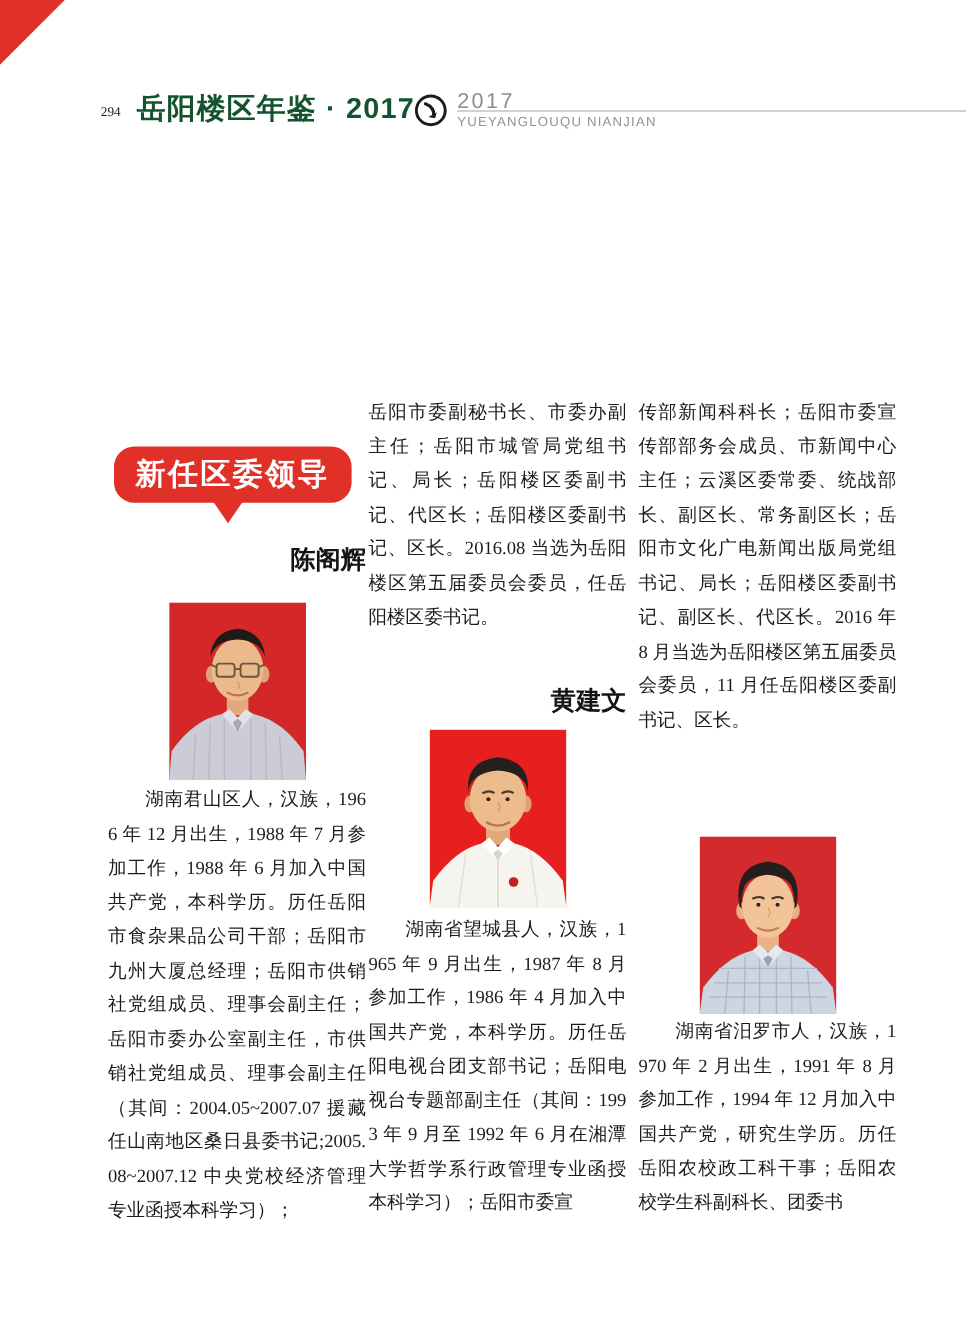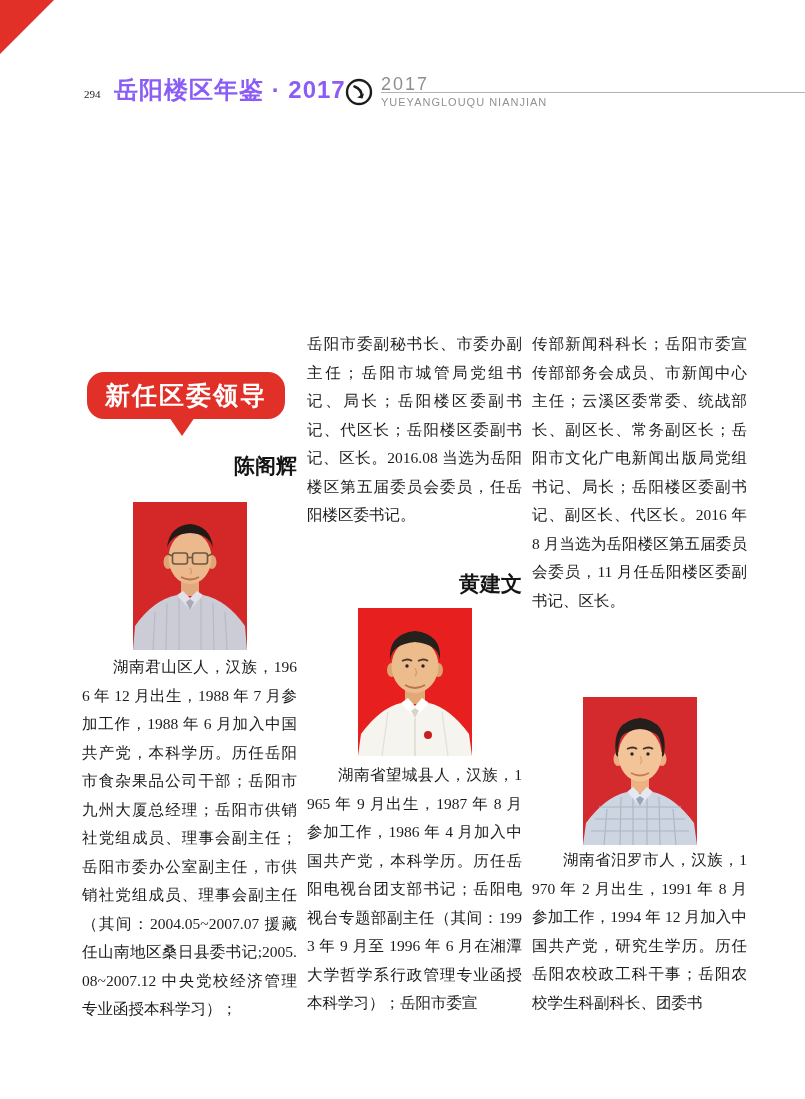--- a/index.html
+++ b/index.html
@@ -7,33 +7,33 @@
     position:relative;width:805px;height:1099px;background:#fff;overflow:hidden;
     font-family:"Liberation Serif","DejaVu Serif",serif;color:#1b1b1b;
   }
   
   .corner{position:absolute;top:0;left:0;width:0;height:0;
     border-top:54px solid #e03028;border-right:54px solid transparent;}
   
   .page-num{position:absolute;left:84px;top:88px;font-size:11px;color:#222;
     font-family:"Liberation Serif","DejaVu Serif",serif;}
   .yb-title{position:absolute;left:114px;top:74px;font-size:24px;font-weight:700;
-    letter-spacing:1px;color:#8b5cf6;font-family:"Liberation Sans","DejaVu Sans",sans-serif;}
+    letter-spacing:1px;color:#14532d;font-family:"Liberation Sans","DejaVu Sans",sans-serif;}
   .logo{position:absolute;left:345px;top:78px;width:28px;height:28px;}
   .hdr-right{position:absolute;left:381px;top:74px;right:0;height:36px;
     font-family:"Liberation Sans","DejaVu Sans",sans-serif;}
   .hdr-year{position:absolute;left:0;top:0;font-size:18px;color:#8e8e8e;letter-spacing:2px;}
   .hdr-line{position:absolute;left:0;right:0;top:18px;height:1px;background:#b3b3b3;}
   .hdr-pinyin{position:absolute;left:0;top:22px;font-size:11px;color:#929292;letter-spacing:1px;}
   
   .main-title{position:absolute;top:178px;left:0;width:100%;text-align:center;
     font-size:60px;font-weight:700;letter-spacing:10px;text-indent:10px;color:#181512;}
   
   .col{position:absolute;top:0;height:1099px;width:215px;}
-  .col1{left:82px;} .col2{left:307px;} .col3{left:532px;}
+  .col1{left:90px;} .col2{left:307px;} .col3{left:532px;}
   
   .banner{position:absolute;top:372px;left:5px;width:198px;height:47px;background:#e03028;
     border-radius:17px;color:#fff;text-align:center;line-height:47px;
     font-family:"Liberation Sans","DejaVu Sans",sans-serif;font-weight:700;
     font-size:25px;letter-spacing:2px;}
   .banner-tail{position:absolute;left:87px;top:417px;width:0;height:0;
     border-left:13px solid transparent;border-right:13px solid transparent;
     border-top:19px solid #e03028;}
   
   .person-name{position:absolute;left:0;width:100%;text-align:right;
@@ -125,21 +125,21 @@
         <path d="M57 60 q3 5 0 8" stroke="#d79d70" stroke-width="1.4" fill="none"></path>
         <path d="M47 77 q10 6 20 0" stroke="#b67450" stroke-width="1.8" fill="none"></path>
         <path d="M0 148 L3 126 Q22 100 43 95 L57 104 L71 95 Q92 100 111 126 L114 148 Z" fill="#f6f4ee"></path>
         <path d="M43 95 L57 110 L71 95 L64 90 L57 98 L50 90 Z" fill="#ffffff"></path>
         <path d="M53 103 L57 110 L61 103 L57 100 Z" fill="#d8d4c8"></path>
         <path d="M57 110 L57 148" stroke="#ddd9cd" stroke-width="1.4"></path>
         <path d="M30 104 L24 148 M84 104 L90 148" stroke="#e3dfd4" stroke-width="1.2" fill="none"></path>
         <circle cx="70" cy="127" r="4" fill="#c42020"></circle>
       </svg>
     </div>
-    <div class="bio indent bio-huang">湖南省望城县人，汉族，1965 年 9 月出生，1987 年 8 月参加工作，1986 年 4 月加入中国共产党，本科学历。历任岳阳电视台团支部书记；岳阳电视台专题部副主任（其间：1993 年 9 月至 1996 年 6 月在湘潭大学哲学系行政管理专业函授本科学习）；岳阳市委宣</div>
+    <div class="bio indent bio-huang">湖南省望城县人，汉族，1965 年 9 月出生，1987 年 8 月参加工作，1986 年 4 月加入中国共产党，本科学历。历任岳阳电视台团支部书记；岳阳电视台专题部副主任（其间：1993 年 9 月至 1992 年 6 月在湘潭大学哲学系行政管理专业函授本科学习）；岳阳市委宣</div>
   </div>
 
   <div class="col col3">
     <div class="bio cont-right">传部新闻科科长；岳阳市委宣传部部务会成员、市新闻中心主任；云溪区委常委、统战部长、副区长、常务副区长；岳阳市文化广电新闻出版局党组书记、局长；岳阳楼区委副书记、副区长、代区长。2016 年 8 月当选为岳阳楼区第五届委员会委员，11 月任岳阳楼区委副书记、区长。</div>
     <div class="photo photo3">
       <svg width="114" height="148" viewBox="0 0 114 148">
         <rect width="114" height="148" fill="#d42a2e"></rect>
         <ellipse cx="35" cy="62" rx="4.5" ry="7" fill="#e8b083"></ellipse>
         <ellipse cx="79" cy="62" rx="4.5" ry="7" fill="#e8b083"></ellipse>
         <rect x="48" y="76" width="18" height="20" fill="#ecb285"></rect>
*****
*What is expected*: The copy must reproduce the listing above verbatim and contain no pictures.

*Output for this task*:
--- a/index.html
+++ b/index.html
@@ -7,33 +7,33 @@
     position:relative;width:805px;height:1099px;background:#fff;overflow:hidden;
     font-family:"Liberation Serif","DejaVu Serif",serif;color:#1b1b1b;
   }
   
   .corner{position:absolute;top:0;left:0;width:0;height:0;
     border-top:54px solid #e03028;border-right:54px solid transparent;}
   
   .page-num{position:absolute;left:84px;top:88px;font-size:11px;color:#222;
     font-family:"Liberation Serif","DejaVu Serif",serif;}
   .yb-title{position:absolute;left:114px;top:74px;font-size:24px;font-weight:700;
-    letter-spacing:1px;color:#8b5cf6;font-family:"Liberation Sans","DejaVu Sans",sans-serif;}
+    letter-spacing:1px;color:#14532d;font-family:"Liberation Sans","DejaVu Sans",sans-serif;}
   .logo{position:absolute;left:345px;top:78px;width:28px;height:28px;}
   .hdr-right{position:absolute;left:381px;top:74px;right:0;height:36px;
     font-family:"Liberation Sans","DejaVu Sans",sans-serif;}
   .hdr-year{position:absolute;left:0;top:0;font-size:18px;color:#8e8e8e;letter-spacing:2px;}
   .hdr-line{position:absolute;left:0;right:0;top:18px;height:1px;background:#b3b3b3;}
   .hdr-pinyin{position:absolute;left:0;top:22px;font-size:11px;color:#929292;letter-spacing:1px;}
   
   .main-title{position:absolute;top:178px;left:0;width:100%;text-align:center;
     font-size:60px;font-weight:700;letter-spacing:10px;text-indent:10px;color:#181512;}
   
   .col{position:absolute;top:0;height:1099px;width:215px;}
-  .col1{left:82px;} .col2{left:307px;} .col3{left:532px;}
+  .col1{left:90px;} .col2{left:307px;} .col3{left:532px;}
   
   .banner{position:absolute;top:372px;left:5px;width:198px;height:47px;background:#e03028;
     border-radius:17px;color:#fff;text-align:center;line-height:47px;
     font-family:"Liberation Sans","DejaVu Sans",sans-serif;font-weight:700;
     font-size:25px;letter-spacing:2px;}
   .banner-tail{position:absolute;left:87px;top:417px;width:0;height:0;
     border-left:13px solid transparent;border-right:13px solid transparent;
     border-top:19px solid #e03028;}
   
   .person-name{position:absolute;left:0;width:100%;text-align:right;
@@ -125,21 +125,21 @@
         <path d="M57 60 q3 5 0 8" stroke="#d79d70" stroke-width="1.4" fill="none"></path>
         <path d="M47 77 q10 6 20 0" stroke="#b67450" stroke-width="1.8" fill="none"></path>
         <path d="M0 148 L3 126 Q22 100 43 95 L57 104 L71 95 Q92 100 111 126 L114 148 Z" fill="#f6f4ee"></path>
         <path d="M43 95 L57 110 L71 95 L64 90 L57 98 L50 90 Z" fill="#ffffff"></path>
         <path d="M53 103 L57 110 L61 103 L57 100 Z" fill="#d8d4c8"></path>
         <path d="M57 110 L57 148" stroke="#ddd9cd" stroke-width="1.4"></path>
         <path d="M30 104 L24 148 M84 104 L90 148" stroke="#e3dfd4" stroke-width="1.2" fill="none"></path>
         <circle cx="70" cy="127" r="4" fill="#c42020"></circle>
       </svg>
     </div>
-    <div class="bio indent bio-huang">湖南省望城县人，汉族，1965 年 9 月出生，1987 年 8 月参加工作，1986 年 4 月加入中国共产党，本科学历。历任岳阳电视台团支部书记；岳阳电视台专题部副主任（其间：1993 年 9 月至 1996 年 6 月在湘潭大学哲学系行政管理专业函授本科学习）；岳阳市委宣</div>
+    <div class="bio indent bio-huang">湖南省望城县人，汉族，1965 年 9 月出生，1987 年 8 月参加工作，1986 年 4 月加入中国共产党，本科学历。历任岳阳电视台团支部书记；岳阳电视台专题部副主任（其间：1993 年 9 月至 1992 年 6 月在湘潭大学哲学系行政管理专业函授本科学习）；岳阳市委宣</div>
   </div>
 
   <div class="col col3">
     <div class="bio cont-right">传部新闻科科长；岳阳市委宣传部部务会成员、市新闻中心主任；云溪区委常委、统战部长、副区长、常务副区长；岳阳市文化广电新闻出版局党组书记、局长；岳阳楼区委副书记、副区长、代区长。2016 年 8 月当选为岳阳楼区第五届委员会委员，11 月任岳阳楼区委副书记、区长。</div>
     <div class="photo photo3">
       <svg width="114" height="148" viewBox="0 0 114 148">
         <rect width="114" height="148" fill="#d42a2e"></rect>
         <ellipse cx="35" cy="62" rx="4.5" ry="7" fill="#e8b083"></ellipse>
         <ellipse cx="79" cy="62" rx="4.5" ry="7" fill="#e8b083"></ellipse>
         <rect x="48" y="76" width="18" height="20" fill="#ecb285"></rect>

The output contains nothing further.